→ **DATASET CONTENT**:
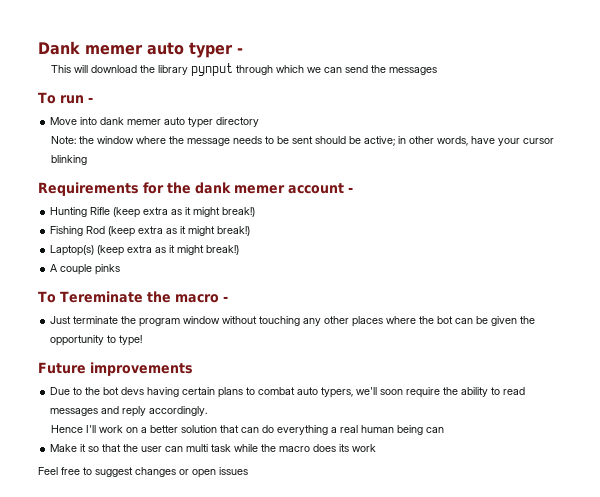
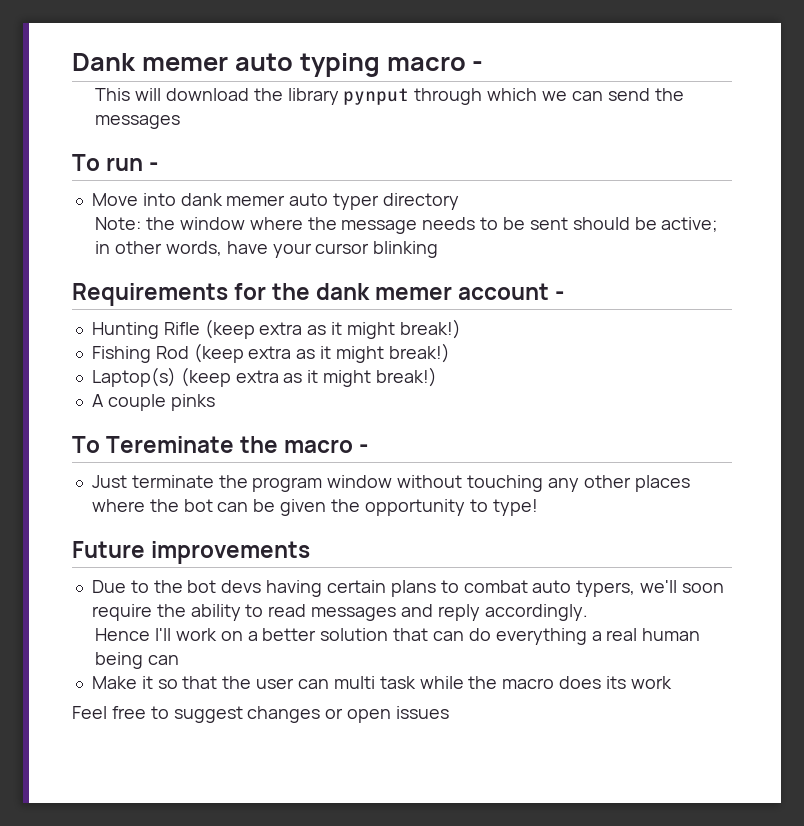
[189,42,233,58] typer -> [299,53,466,77] typing macro

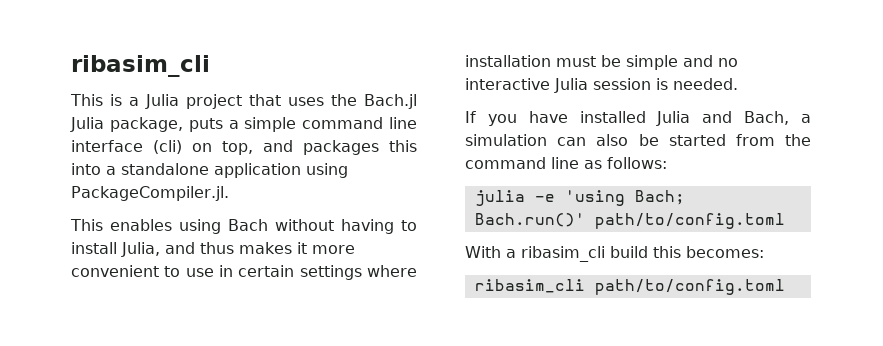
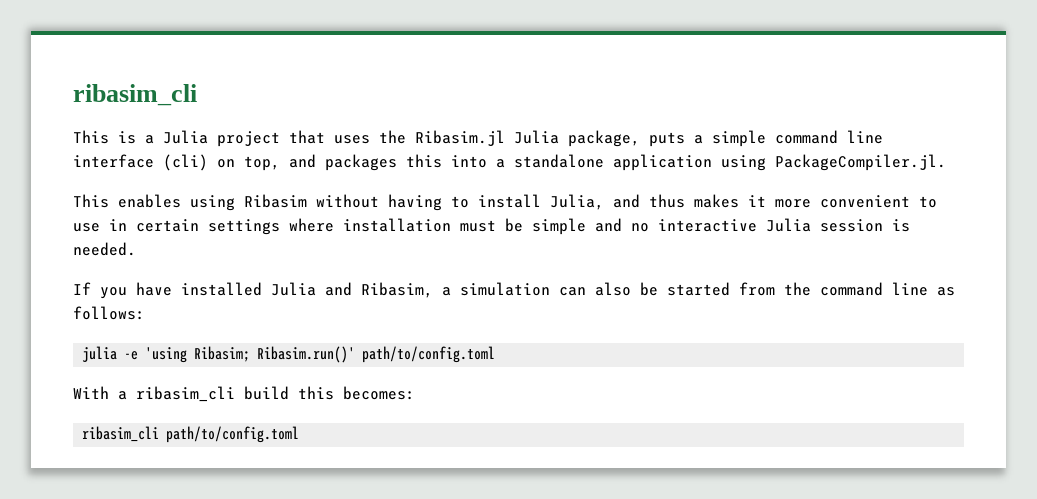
[364,94,417,109] Bach.jl -> [415,130,505,146] Ribasim.jl
[228,219,268,231] Bach -> [244,194,307,208] Ribasim
[744,111,790,125] Bach, -> [361,282,433,298] Ribasim,
[634,190,685,205] [474,213,585,227] Bach; Bach.run()' -> [194,346,356,363] Ribasim; Ribasim.run()'

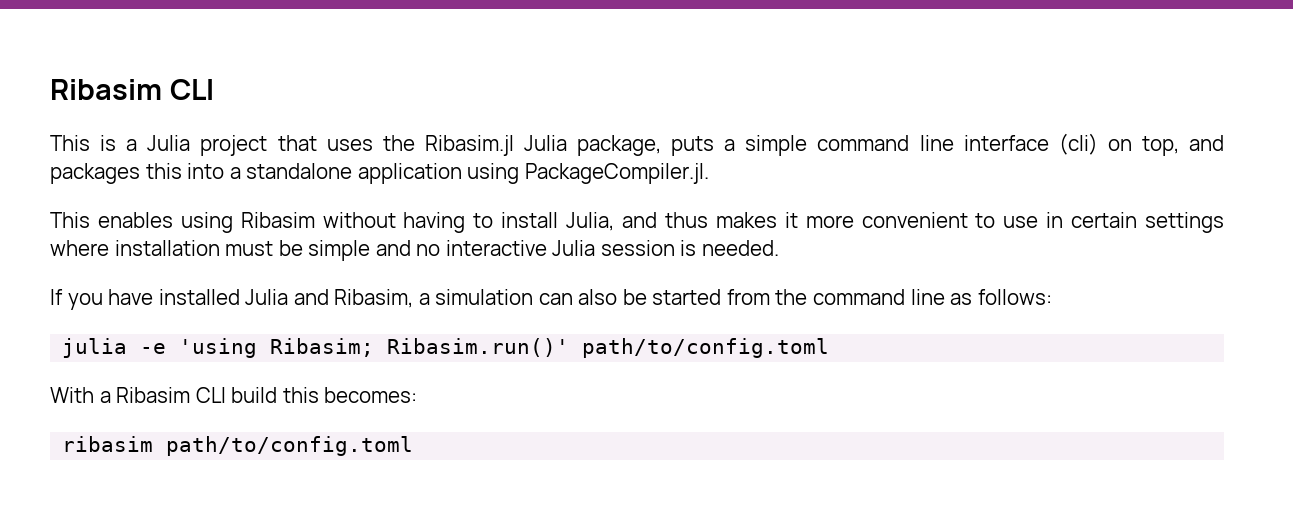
[73,84,197,106] ribasim_cli -> [50,79,214,100] Ribasim CLI
[136,386,235,402] ribasim_cli -> [116,387,226,403] Ribasim CLI
[82,426,160,442] ribasim_cli -> [62,436,154,452] ribasim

→ **PROMPT**:
The answer must consist of every line above that contains the word "Bach".

→ **REPLY TO THE EXERCISE**:
[364,94,417,109] Bach.jl -> [415,130,505,146] Ribasim.jl
[228,219,268,231] Bach -> [244,194,307,208] Ribasim
[744,111,790,125] Bach, -> [361,282,433,298] Ribasim,
[634,190,685,205] [474,213,585,227] Bach; Bach.run()' -> [194,346,356,363] Ribasim; Ribasim.run()'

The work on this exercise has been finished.